As a result of a large amount of non-performing loans (NPLs) in the banking system, there won’t be further cuts in lending rates, Ahmad Meydari, deputy minister of labor, cooperatives and social welfare said Sunday.
Last week the top monetary decision-making body – the Money and Credit Council – voted to lower lending rates by two percentage points. The decision came after private banks decided earlier to voluntarily lower their one-year deposit rates from 18% to 15% – a move that was soon embraced by public-sector lenders.
Referring to the MCC decision, Meydari said: “Considering that the inflation rate has dropped significantly, it was natural for the banks to bring down their lending rates”, banker.ir reported.
With a decrease in lending rates, some investments “become meaningful”, he said, “provided that the banks give their excess credit to those in need, which of course differs from bank to bank.”
“Usually it is said that with a decrease in lending rates, investment grows, but there are conditions that must be observed,” said the deputy minister without elaboration. He also mentioned that the cut in lending rates is an expansionary policy which could lead to an economic boom.

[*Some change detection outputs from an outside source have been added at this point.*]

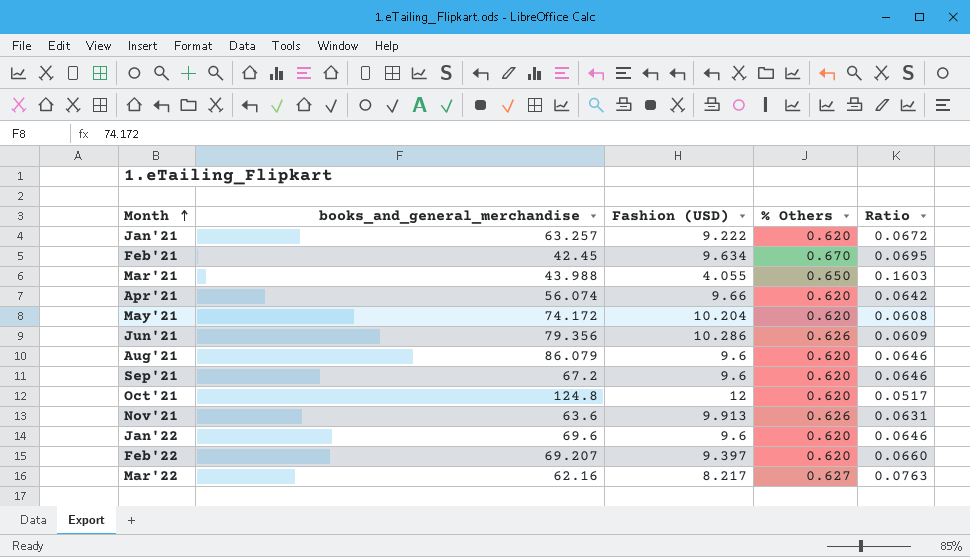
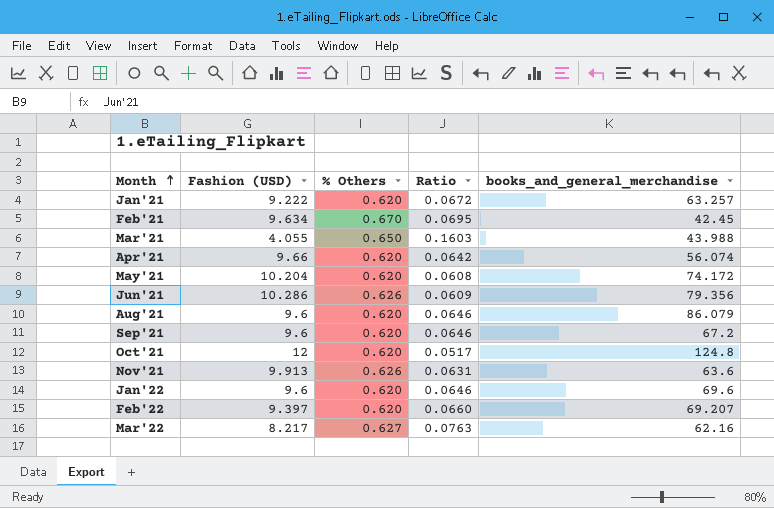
column books_and_general_merchandise | position: 2 -> 5

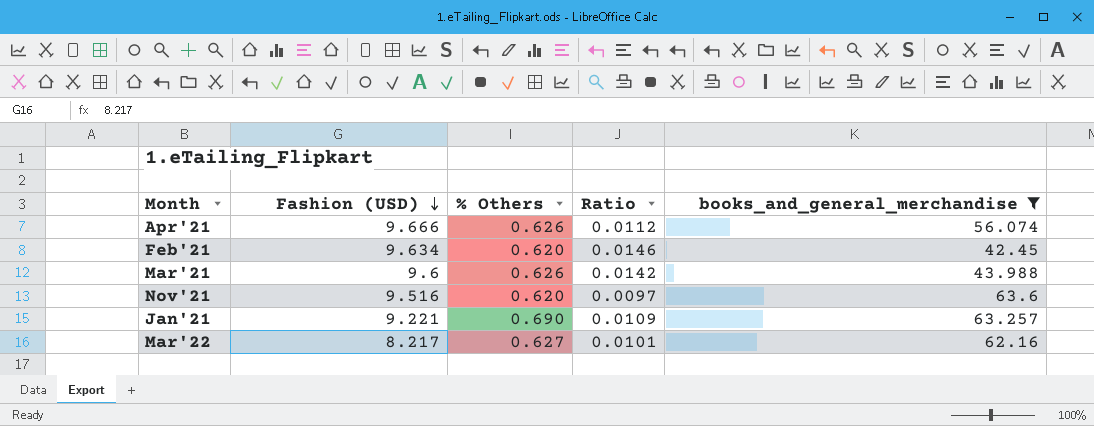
filter: none -> books_and_general_merchandise <= 63.6
row order: Month ascending -> Fashion (USD) descending
column Ratio | formula: [% Others] / [Fashion (USD)] -> [% Others] / [books_and_general_merchandise]
Apr'21 | Fashion (USD): 9.66 -> 9.666
Apr'21 | % Others: 0.620 -> 0.626
Feb'21 | % Others: 0.670 -> 0.620
Mar'21 | Fashion (USD): 4.055 -> 9.6
Mar'21 | % Others: 0.650 -> 0.626
Nov'21 | Fashion (USD): 9.913 -> 9.516
Nov'21 | % Others: 0.626 -> 0.620
Jan'21 | Fashion (USD): 9.222 -> 9.221
Jan'21 | % Others: 0.620 -> 0.690

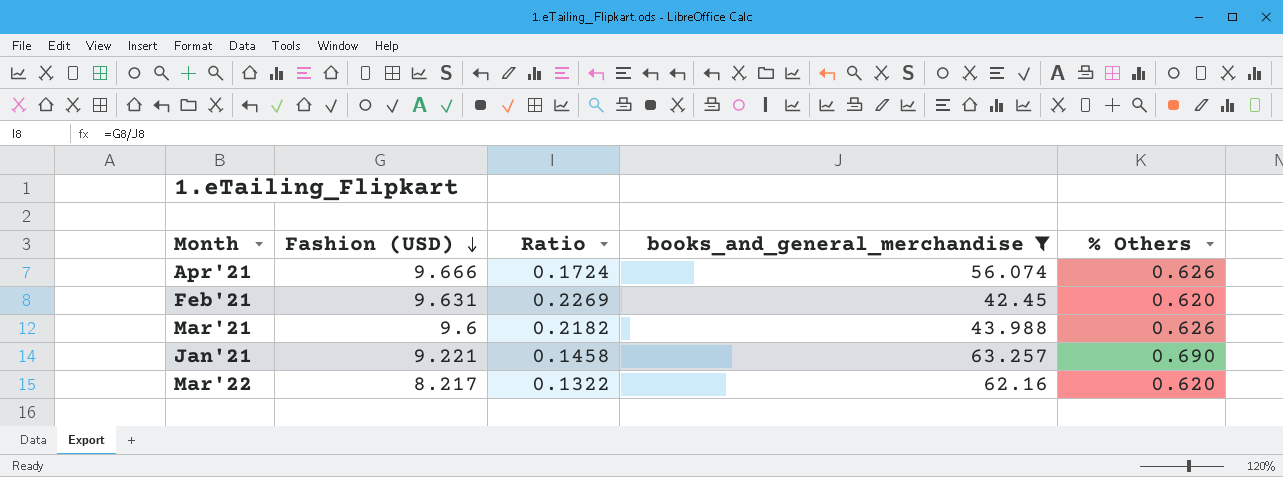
column Ratio | formula: [% Others] / [books_and_general_merchandise] -> [Fashion (USD)] / [books_and_general_merchandise]
column % Others | position: 3 -> 5
row Nov'21: 9.516 | 0.620 | 0.0097 | 63.6 -> none
Feb'21 | Fashion (USD): 9.634 -> 9.631
Mar'22 | % Others: 0.627 -> 0.620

On whether or not the pursuit of this monetary easing policy is in conflict with disinflationary policies adhered to by the government, Meydari noted that in many cases, lowering the lending rates translates into an economic boom without any inflationary effects, “but generally, we should wait and evaluate the consequences.”
He emphasized that because of the NPLs, it does not seem very likely that the lending rates would be cut further. “All things considered, the 18% lending rate seems more attractive to borrowers than the previous rates.”